The rabbi says he could never dispose of a pet in the city dump (his last two pets were buried behind his former synagogue in New York). For the burials, Lew put together a family ritual based on Jewish mourning principles but “de-Jewified.”
As much as he loves dogs, pets aren’t Jewish. He says there is “no record in our tradition of a non-human Jew.”
Orthodox Rabbi Eliezer Finkelman of Berkeley’s Cngregation Beth Israel, who once performed “a little ad hoc memorial” for a family goldfish, agrees. Animals aren’t Jewish, Finkelman says, but “it is appropriate to help a child through the grieving process, as long as things maintain a certain proportion.”
Still, neither rabbi has never been asked to officiate at a pet’s funeral. And San Francisco’s Jewish funeral home, Sinai Memorial Chapel, has never participated in the burial of a pet, according to its executive director, Gene Kaufman.
But rabbis say an informal burial, like any ritual, can help heal the loss of a beloved Bootsie or BoBo.
“Ritual is always helpful in expressing spiritual feelings,” Lew says. “We devise rituals to express the inexpressible.”
To be sure, losing a pet can be as wrenching as any other other heartache.

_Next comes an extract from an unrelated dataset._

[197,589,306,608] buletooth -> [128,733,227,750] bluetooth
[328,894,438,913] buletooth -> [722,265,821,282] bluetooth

Just ask Philip C’De Baco, who spends his days fielding calls from the newly bereaved.
“Every phone call we get is somebody who’s suffered a loss,” says C’De Baco, who has owned Pet’s Rest since 1972. “I reassure them that it’s not an abnormal thing to grieve a pet. Most people think, `Am I crazy for feeling this way about my dog?'”
Burial not only helps pet owners gain a sense of closure but also gives them a place to visit, place flowers and remember, he says.

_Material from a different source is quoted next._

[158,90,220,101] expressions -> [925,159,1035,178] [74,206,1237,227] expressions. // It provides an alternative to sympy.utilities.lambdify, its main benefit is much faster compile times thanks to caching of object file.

“We get more visitors than the rest of the cemeteries combined. No matter how you felt about Uncle Charlie, you gotta deal with him. With pets, people do it [burial] because they want to, not because they have to,” C’De Baco says. “Big difference.”
Prices for burial range from $489 for a small pet to nearly $800 for a pet about the size of a Great Dane at Pet’s Rest. There is a yearly $30 fee to cover maintenance. Services, prices and a virtual tour can be found on a new Web site at www.petrest.com
The fee was a small price to pay to mark the life of his husky, says Michael.
The late Pavlov might not be there to greet his owner pantingly at the door, or stand stubbornly in front of the television set waiting for a treat, but someday soon, when Michael finally is ready, he’ll be able to place a stone on the grave of his “sweet beast.”